Holbein's Praise of Folly Pack
- Newt

- Nov 18
- 2 min read
Holbein the Younger (1497–1543), famed for his portraits and his satirical Dance of Death woodcuts, also lent his hand to the margins of Erasmus’s celebrated text In Praise of Folly (Moriae Encomium). First published in 1511, Erasmus’s witty essay personifies Folly as a woman who praises her own influence over popes, princes, scholars, and common folk alike. It became one of the defining works of Renaissance humanism, mocking vanity and corruption with laughter rather than lament.
Holbein’s contribution came in the form of marginal drawings produced in Basel around 1515. These illustrations are light, playful, and ironic — Folly crowned with a fool’s cap, scholars tangled in their own books, clerics distracted by worldly pleasures.
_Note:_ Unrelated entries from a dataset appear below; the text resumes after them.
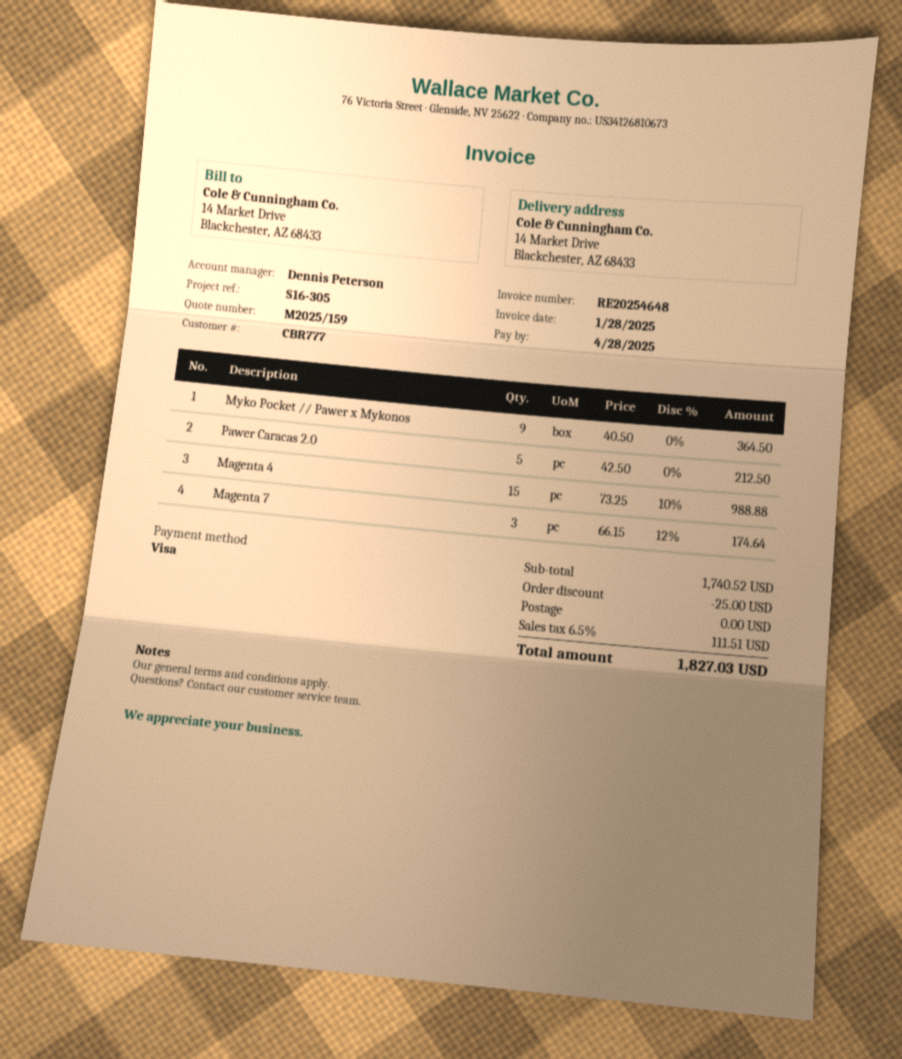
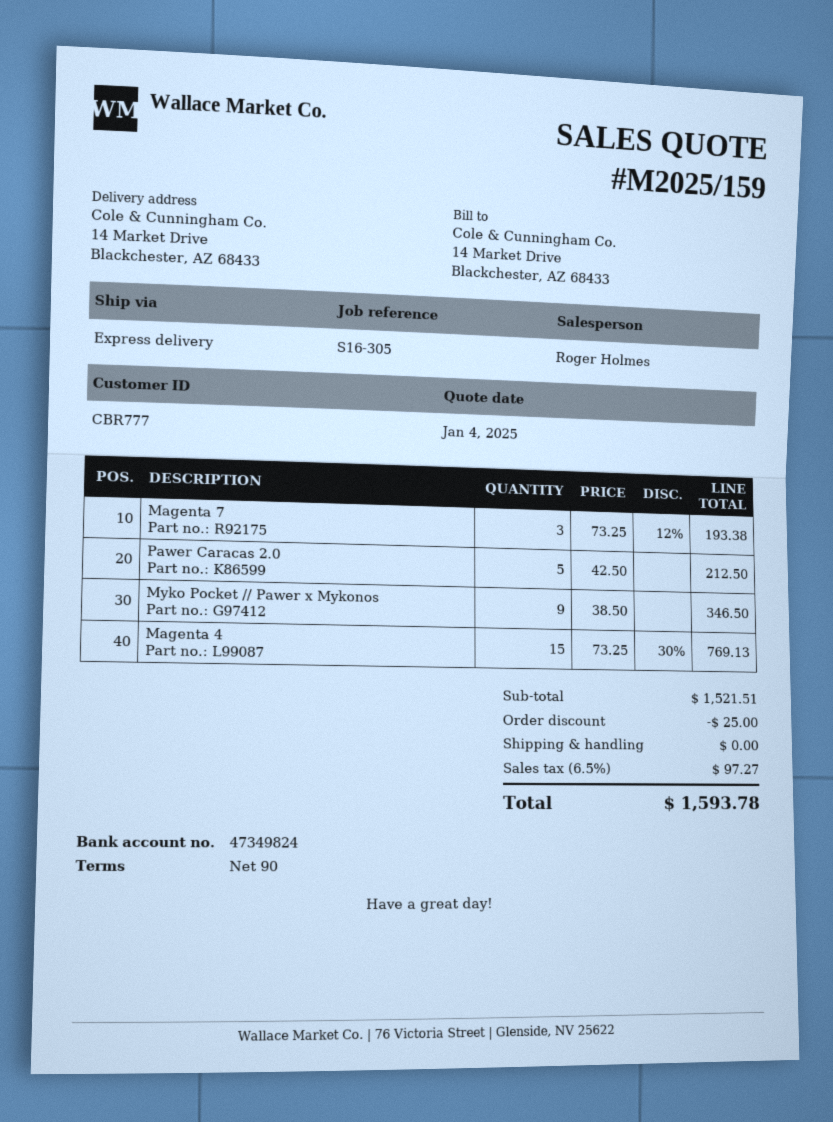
sales rep: Dennis Peterson -> Roger Holmes
Myko Pocket // Pawer x Mykonos: 9 x 40.50 = 364.50 -> 9 x 38.50 = 346.50
Magenta 4: 15 x 73.25 - 10% = 988.88 -> 15 x 73.25 - 30% = 769.13
Magenta 7: 3 x 66.15 - 12% = 174.64 -> 3 x 73.25 - 12% = 193.38
subtotal: 1740.52 -> 1521.51
tax: 6.5% = 111.51 -> 6.5% = 97.27
total: 1827.03 -> 1593.78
They punctuate Erasmus’s text with visual wit, offering commentary that is at once decorative and satirical.
The images in this pack come from the Victorian Reeves & Turner edition of 1876, which proudly advertised itself as “Illustrated with many curious cuts, Designed, Drawn, and Etched by Hans Holbein.”* Where the Dance of Death pack is stark and admonitory, the Praise of Folly pack is exuberant and comic. To emphasise this contrast, we have made it an all-red-suit deck, using conventional Hearts and Diamonds together with the red Spades and Clubs from our Stroop Effect pattern.
Here are the four kings,

And here are the four aces:

The Wild card shows Erasmus at his desk, writing the opening adress to More

Here is the full set of cards:

The cards appear in the order they did in the original, cycling through the ranks.
If you would like to get a set of our Praise of Folly cards, they are available here, printed on demand, at Make Playing Cards.
You can read about our Dance of Death set here.
And about our Stroop and Hyperstroop decks here.
*In fact, Holbein’s authentic contribution to Praise of Folly was a set of pen-and-ink marginal sketches made around 1515 in Basel, in the copy owned by the scholar Oswald Myconius. These were playful, spontaneous drawings, not formal engravings.
Later, in the late 18th century, the Berlin engraver Johann Gottlieb Friedrich Unger produced a polished set of wood engravings “after Holbein,” based on those Basel marginalia. These engravings circulated widely on the Continent and became the standard visual accompaniment to Erasmus’s satire.
The Reeves & Turner edition reused Unger’s engravings, presenting them to English readers as “Holbein’s cuts.” This is the tradition we have drawn upon for our card pack: the Victorian engraved version of Holbein’s Folly imagery, itself descended from the Basel marginalia.